The US-Israeli war on Iran, now in its eighth day, could leave consumers and businesses worldwide facing weeks or months of higher fuel prices even if the conflict ends quickly. Suppliers are grappling with damaged facilities, disrupted logistics, and elevated risks to shipping, creating a complex global supply chain crisis.
This outlook poses a significant global economic threat and a political vulnerability for US President Donald Trump leading into the midterm elections. Voters are sensitive to energy bills and generally unfavourable to foreign entanglements, adding pressure on the US regime. Global oil prices have surged by more than 25% since the start of the war, driving up fuel costs for consumers worldwide.
The national average petrol price in the US reached $3.41 per gallon ($0.9 per litre) on Saturday, rising by $0.43 over the past week. Goldman Sachs warned that oil prices could climb above $100 per barrel if shipping disruptions continue. US crude oil settled at just below $91 per barrel on Friday – its largest weekly gain on record since 1983, indicating prices could continue to rise.
JP Morgan analysts, according to Reuters, stated earlier this week: “The market is shifting from pricing pure geopolitical risk to grappling with tangible operational disruption, as refinery shutdowns and export constraints begin to impair crude processing and regional supply flows.”
The conflict has already led to the suspension of about a fifth of global crude and natural gas supply, as Tehran targets ships in the vital Strait of Hormuz between its shores and Oman and attacks energy infrastructure across the region. A nearly complete shutdown of the strait has forced the region’s top oil producers – Saudi Arabia, the UAE, Iraq, and Kuwait – to suspend shipments of up to 140 million barrels of oil (equal to about 1.4 days of global demand) to global refiners.

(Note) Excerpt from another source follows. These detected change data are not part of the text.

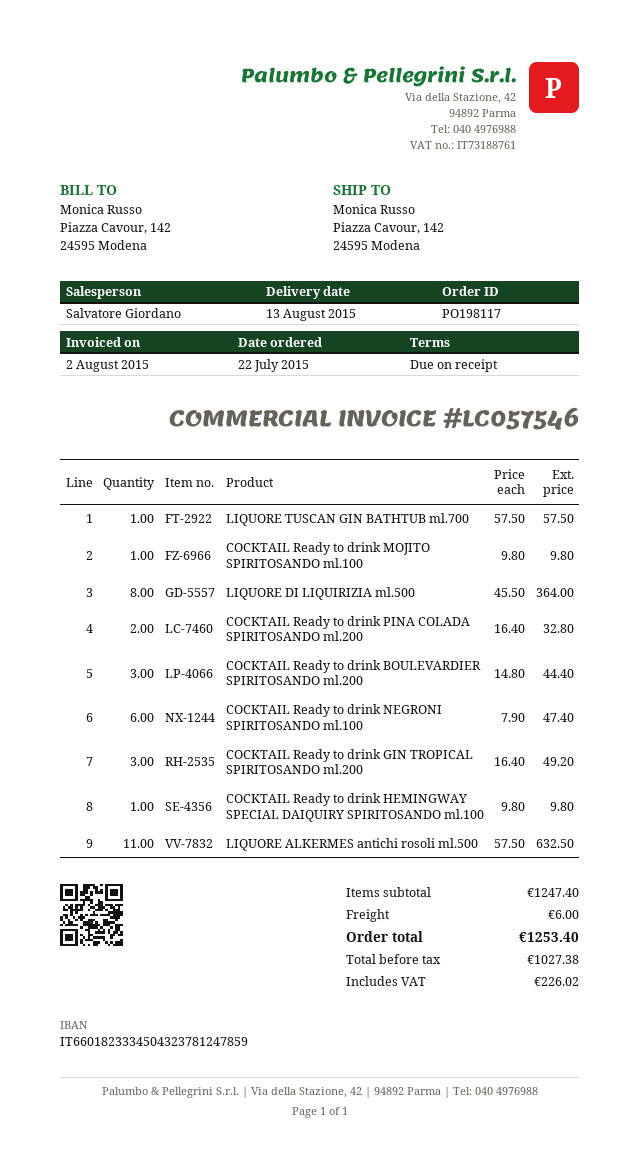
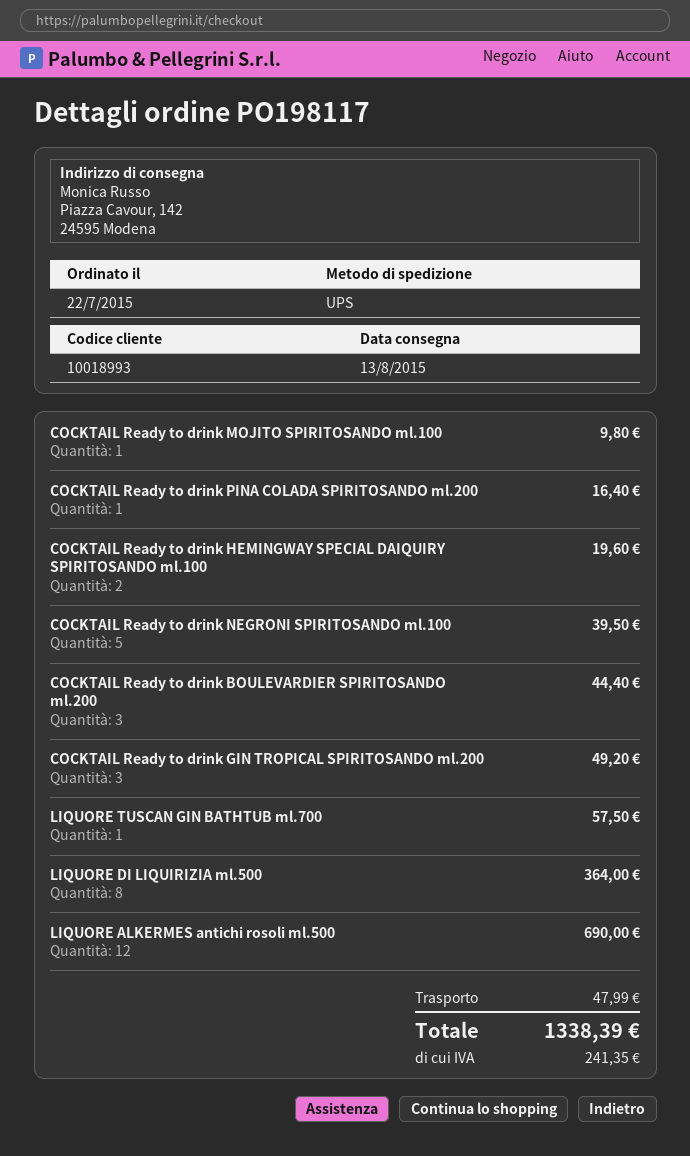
COCKTAIL Ready to drink PINA COLADA SPIRITOSANDO ml.200: 2 for 32.80 -> 1 for 16.40
COCKTAIL Ready to drink NEGRONI SPIRITOSANDO ml.100: 6 for 47.40 -> 5 for 39.50
COCKTAIL Ready to drink HEMINGWAY SPECIAL DAIQUIRY SPIRITOSANDO ml.100: 1 for 9.80 -> 2 for 19.60
LIQUORE ALKERMES antichi rosoli ml.500: 11 for 632.50 -> 12 for 690.00
shipping: 6.00 -> 47.99
tax: 226.02 -> 241.35
total: 1253.40 -> 1338.39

More than 80% of global trade moves by sea, according to the World Bank, meaning disruptions in the waterway could increase freight costs and delay deliveries of goods. As a result, oil and gas storage at facilities in the Gulf is rapidly filling, forcing oilfields in Iraq and Kuwait to cut production, with the UAE likely to follow suit.
A source with a state oil company in the region, who asked not to be named, told Reuters: “At some point soon, everyone will also shut in if vessels do not come.” Amir Zaman, head of the Americas commercial team at Rystad Energy, said oilfields forced to shut in across the Middle East due to shipping disruptions could take a while to return to normal.
Meanwhile, Iranian forces are targeting regional energy infrastructure, including refineries and terminals, forcing them to shut down as well, with some operations badly damaged by attacks and in need of repairs. Qatar declared force majeure on its huge volumes of gas exports on Wednesday after Iranian drone attacks, and it may take at least a month to return to normal production levels. Qatar supplies 20% of global liquefied natural gas (LNG).
Saudi Aramco’s mammoth Ras Tanura refinery and crude export terminal has also closed due to attacks, with no details on damage. Economists warn that the situation could create a combination of higher prices and slower growth, exacerbating global economic challenges.